Data Standardization before modeling #15

twang15 · 2021-01-18T03:24:42Z

Two seemingly conflicts: interpretability and feature importance

A lot of software for performing multiple linear regression will provide standardised coefficients which are equivalent to unstandardised coefficients where you manually standardise predictors and the response variable (of course, it sounds like you are talking about only standardising predictors).
In cases where the metric does have meaning to the person interpreting the regression equation, unstandardised coefficients are often more informative.
You can always convert standardised coefficients to unstandardised coefficients if you know the mean and standard deviation of the predictor variable in the original sample.

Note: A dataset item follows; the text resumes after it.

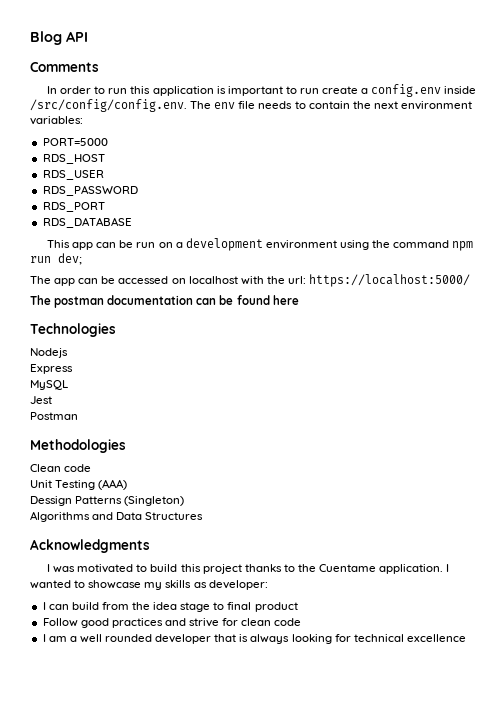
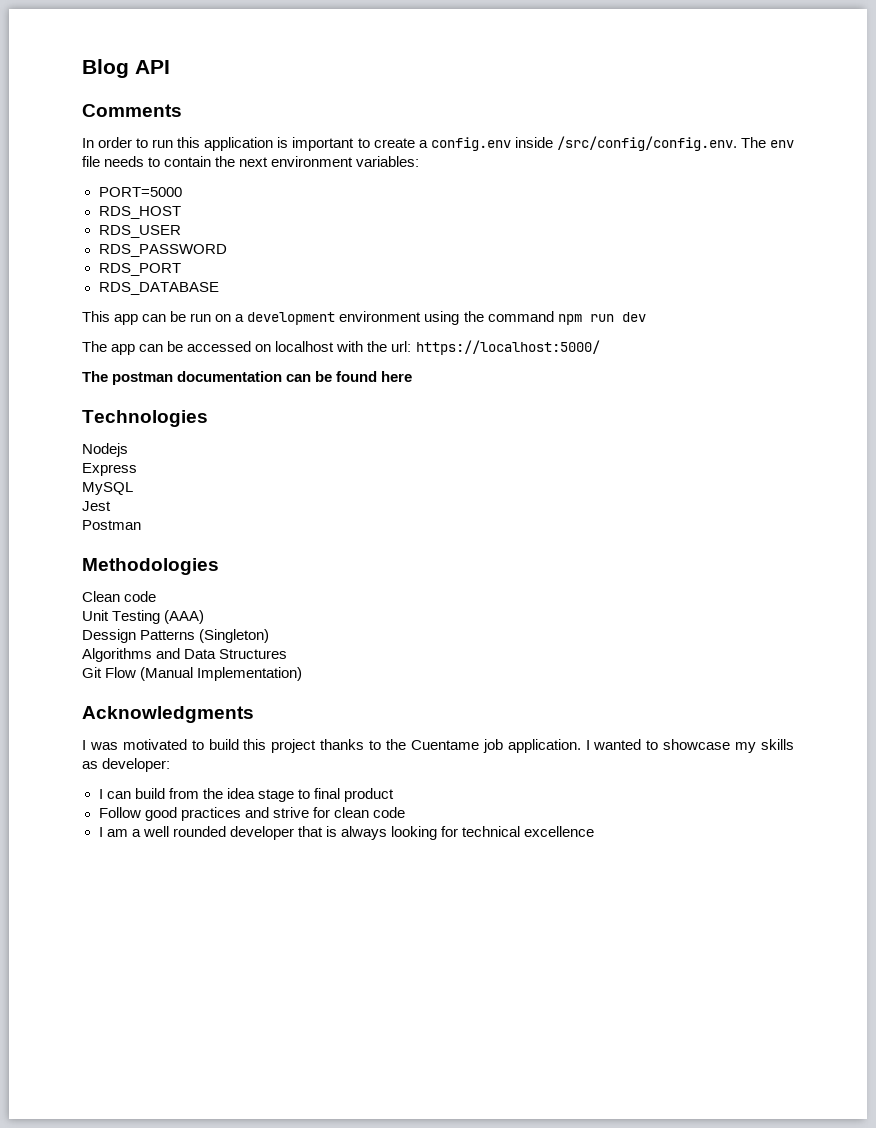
[299,88,319,94] run -> (370, 143) none
[58,253,82,265] dev; -> [621,312,646,322] dev
(204, 516) none -> [82,667,303,681] // Git Flow (Manual Implementation)
(377, 568) none -> [482,739,503,753] job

twang15 · 2021-01-18T03:55:33Z

Use correlations and semi-correlations between outcome variable and predicators as feature importance
http://jeromyanglim.blogspot.com/2009/09/variable-importance-and-multiple.html

twang15 · 2021-01-18T03:59:00Z

at the very least you might need to standardize if you use regularization. Maybe not necessarily to zero mean / equal variance, but at least to something meaningful. Otherwise, regularization will completely ignore the variables that happened to use larger units.

twang15 · 2021-01-18T04:09:35Z

For this reason, scaling by standard deviation (or standardization/normalization) is generally not recommended, especially when interactions are involved.

twang15 · 2021-01-18T04:14:53Z

For most purposes simple (unstandardized) effect size is more robust and versatile than standardized effect size. Guidelines for deciding what effect size metric to use and how to report it are outlined. Foremost among these are: (i) a preference for simple effect size over standardized effect size, and (ii) the use of confidence intervals to indicate a plausible range of values the effect might take.

twang15 · 2021-01-18T04:29:46Z

A conflicting viewpoint:

For comparing coefficients for different predictors within a model, standardizing gets the nod. (Although I don’t standardize binary inputs. I code them as 0/1, and then I standardize all other numeric inputs by dividing by two standard deviation, thus putting them on approximately the same scale as 0/1 variables.)

twang15 · 2021-01-18T04:31:37Z

In regression, it is often recommended to center the variables so that the predictors have mean 0. This makes it easier to interpret the intercept term as the expected value of 𝑌𝑖 when the predictor values are set to their means. Otherwise, the intercept is interpreted as the expected value of 𝑌𝑖 when the predictors are set to 0, which may not be a realistic or interpretable situation (e.g. what if the predictors were height and weight?). , centering/scaling does not affect your statistical inference in regression models - the estimates are adjusted appropriately and the p-values will be the same.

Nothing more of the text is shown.